Stored entries
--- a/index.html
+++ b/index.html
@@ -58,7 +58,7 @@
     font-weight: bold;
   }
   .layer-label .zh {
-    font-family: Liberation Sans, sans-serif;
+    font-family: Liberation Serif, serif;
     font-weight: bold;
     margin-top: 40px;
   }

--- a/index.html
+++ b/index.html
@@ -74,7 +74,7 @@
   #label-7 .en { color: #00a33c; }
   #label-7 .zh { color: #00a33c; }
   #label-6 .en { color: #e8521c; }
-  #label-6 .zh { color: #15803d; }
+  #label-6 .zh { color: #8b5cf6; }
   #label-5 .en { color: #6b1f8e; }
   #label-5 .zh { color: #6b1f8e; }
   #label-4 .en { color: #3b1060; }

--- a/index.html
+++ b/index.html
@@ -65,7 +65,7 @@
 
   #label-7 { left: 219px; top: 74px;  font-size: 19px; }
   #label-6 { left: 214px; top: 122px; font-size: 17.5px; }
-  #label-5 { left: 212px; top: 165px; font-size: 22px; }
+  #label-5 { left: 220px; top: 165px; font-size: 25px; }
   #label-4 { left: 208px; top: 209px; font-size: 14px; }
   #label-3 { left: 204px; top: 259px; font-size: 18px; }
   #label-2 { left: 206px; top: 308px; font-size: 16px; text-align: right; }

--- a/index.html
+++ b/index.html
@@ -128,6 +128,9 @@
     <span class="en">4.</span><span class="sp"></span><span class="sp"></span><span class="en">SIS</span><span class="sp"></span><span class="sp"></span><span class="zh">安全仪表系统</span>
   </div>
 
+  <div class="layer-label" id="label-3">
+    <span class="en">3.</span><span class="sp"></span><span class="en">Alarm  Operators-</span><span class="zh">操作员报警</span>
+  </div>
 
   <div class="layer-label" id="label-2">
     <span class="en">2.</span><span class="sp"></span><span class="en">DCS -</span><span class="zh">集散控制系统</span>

WORK INSTRUCTION >> Beginning with the line above that contains "-65,7 +65,7 @@", copy each line exactly up to and including the line that contains "-128,6 +128,9 @@", and go no further.

OUTPUT OF THE TASK >>
@@ -65,7 +65,7 @@
 
   #label-7 { left: 219px; top: 74px;  font-size: 19px; }
   #label-6 { left: 214px; top: 122px; font-size: 17.5px; }
-  #label-5 { left: 212px; top: 165px; font-size: 22px; }
+  #label-5 { left: 220px; top: 165px; font-size: 25px; }
   #label-4 { left: 208px; top: 209px; font-size: 14px; }
   #label-3 { left: 204px; top: 259px; font-size: 18px; }
   #label-2 { left: 206px; top: 308px; font-size: 16px; text-align: right; }

--- a/index.html
+++ b/index.html
@@ -128,6 +128,9 @@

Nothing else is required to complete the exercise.